1. A heat-insulating fireproof pipeline comprises a silicate board layer and a baffle layer, wherein the baffle layer is arranged inside the silicate board layer,

the device also comprises a butt joint assembly;

the butt joint assembly comprises two sliding rails, two convex blocks, a first guide rail, a second guide rail, a sliding block and a connecting belt, wherein a strip-shaped groove is formed in the bottom of the second guide rail, the two sliding rails are respectively arranged on the right side surface of the silicate board layer, the two convex blocks are respectively arranged on the left side surface of the silicate board layer, the two sliding rails are in sliding fit with the corresponding convex blocks, the first guide rail is fixedly connected with the right lower end of the silicate board layer, the second guide rail is fixedly connected with the left lower end of the silicate board layer, the sliding block is arranged in the second guide rail, the sliding block is in sliding fit with the first guide rail and the second guide rail, and one end of the connecting belt penetrates through the strip-shaped groove and is fixedly connected with the right bottom of the sliding block.

2. The insulated fire protection conduit according to claim 1,

the butt joint assembly further comprises a clamping block, a fixing block, a cylinder, a circular ring and a spring, wherein the fixing block is arranged on the left side of the first guide rail, a first groove and a second groove are formed in the fixing block, the first groove is communicated with the second groove, the first groove is located on the left side of the second groove, one end of the cylinder penetrates through the left side wall of the fixing block and is located inside the first groove and the second groove and is in sliding fit with the first groove, the circular ring is fixedly sleeved on the cylinder and is located in the first groove, two ends of the spring are respectively fixedly connected with the left inner wall of the first groove and the circular ring, and the clamping block is fixedly connected with the lower end of the connecting belt and is in sliding fit with the second groove.

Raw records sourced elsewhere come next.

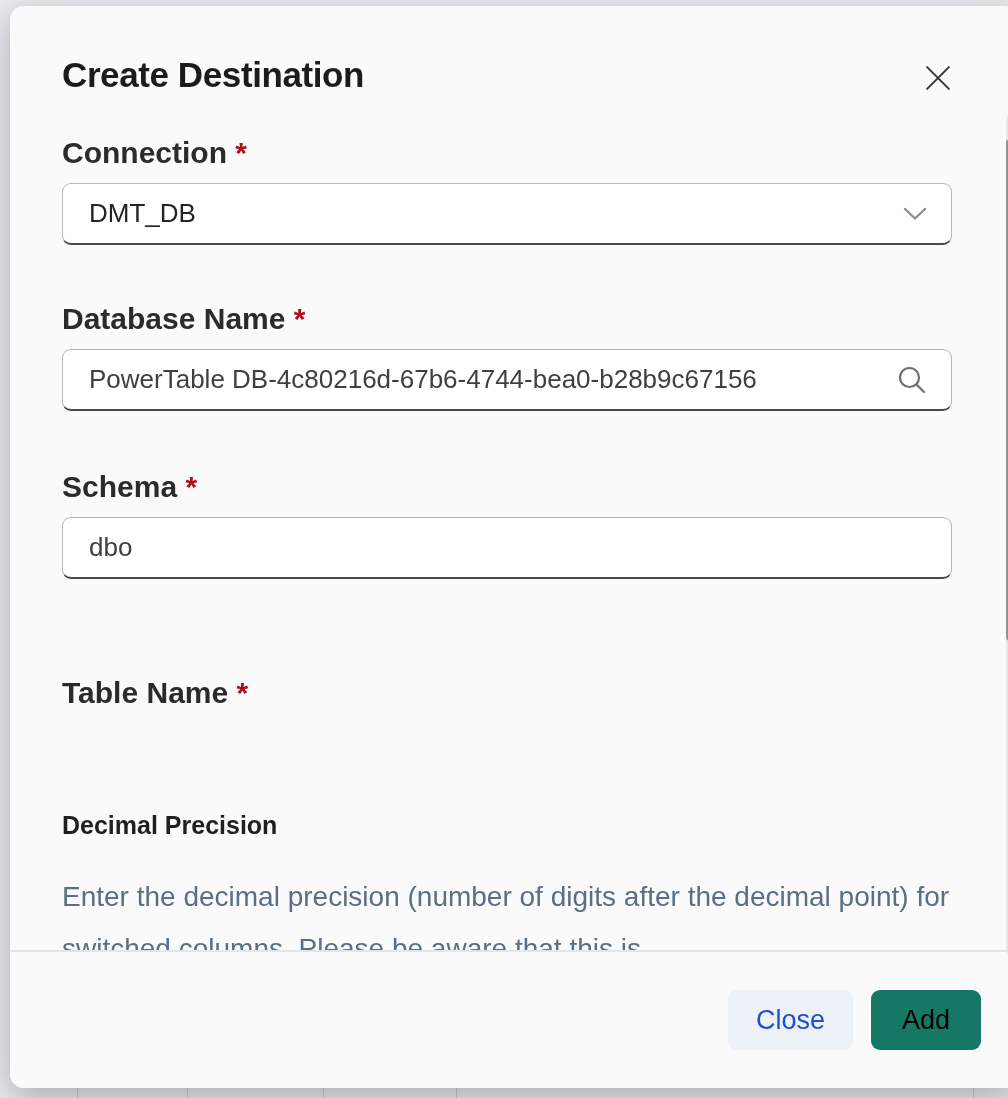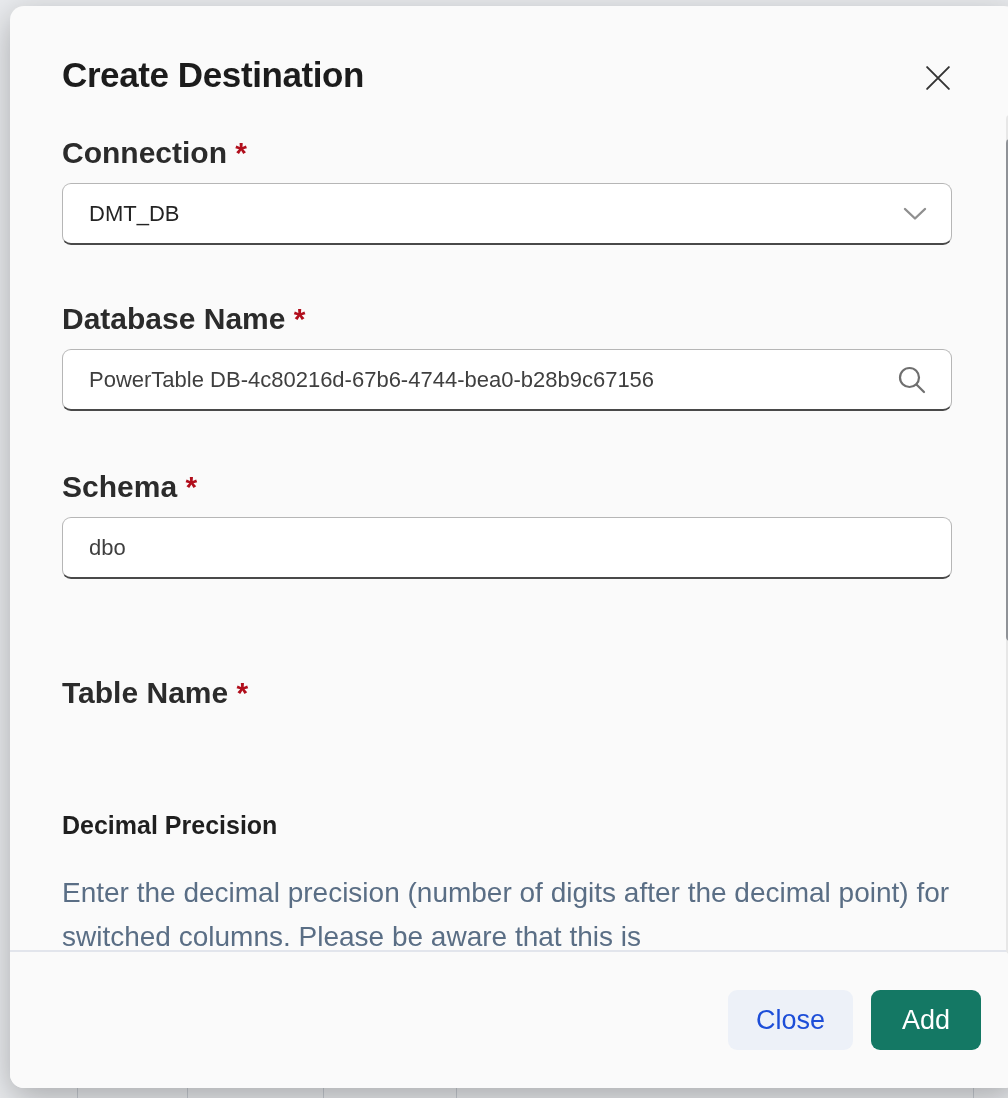"DMT_DB" .text-input { font-size: 22px -> 26px }
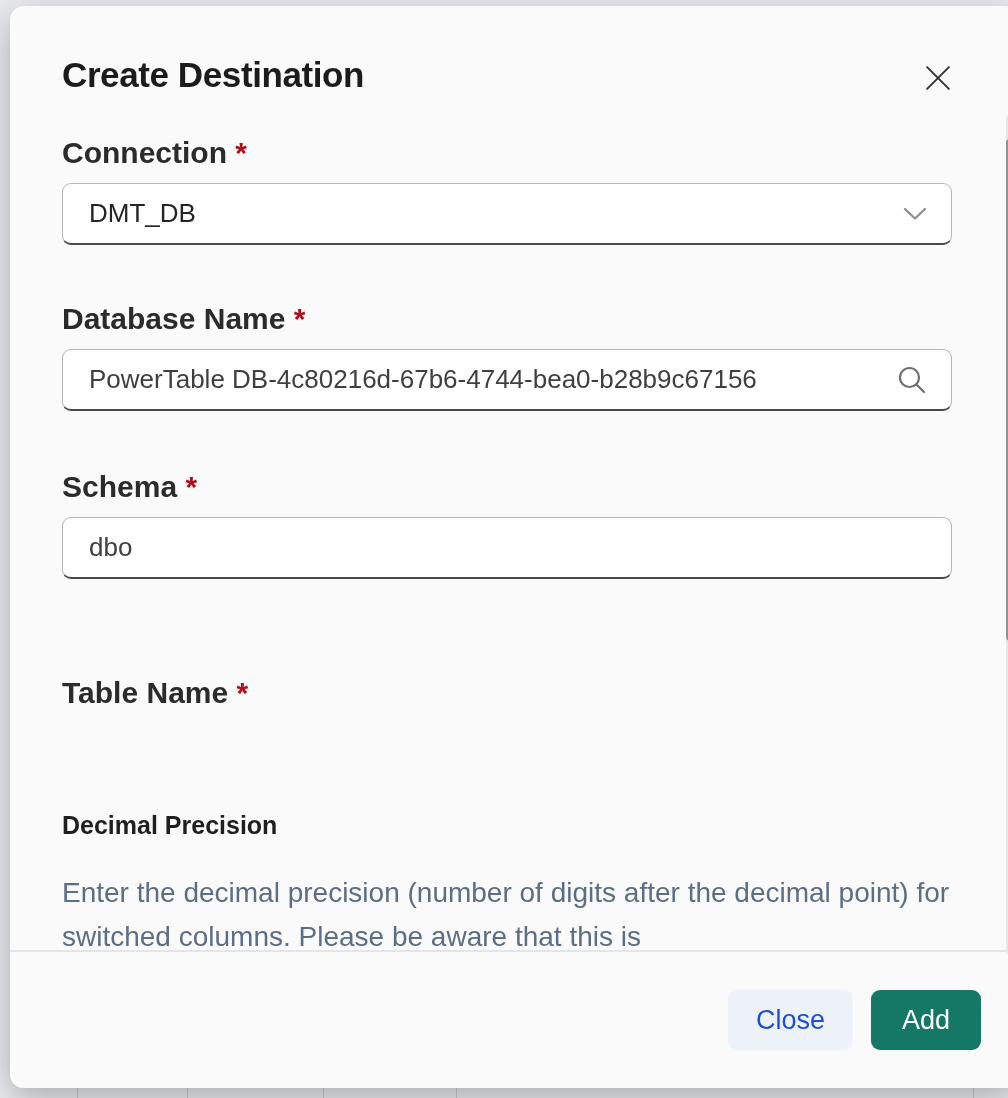"Enter the decimal precision (number" .section-desc { line-height: 44px -> 52px }
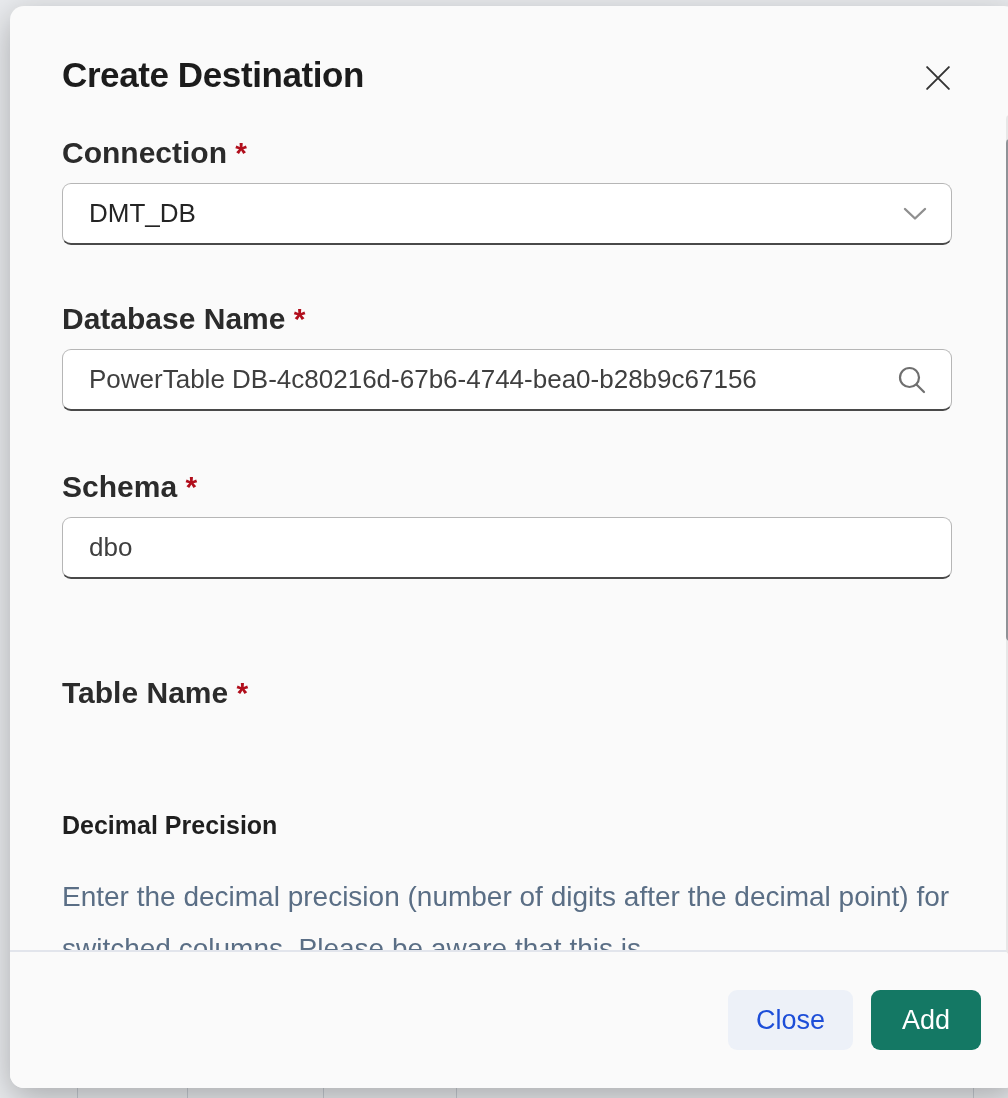"Add" .btn-add { color: #ffffff -> #000000 }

3. The insulated fire protection conduit according to claim 2,

the butt joint assembly further comprises a handle, wherein the handle is fixedly connected with the cylinder and is positioned on the left side of the cylinder.

4. The insulated fire protection conduit according to claim 3,

the butt joint assembly further comprises limiting blocks, wherein the limiting blocks are fixedly connected with the two protruding blocks and are located above the two protruding blocks.

5. The insulated fire protection duct of claim 4,

the heat-insulating fireproof pipeline further comprises a plurality of cross fixing rods and a plurality of annular rods, wherein the cross fixing rods are sequentially arranged on the inner diameter of the silicate board layer, and the annular rods are sequentially arranged and sleeved on the outer diameter of the silicate board layer.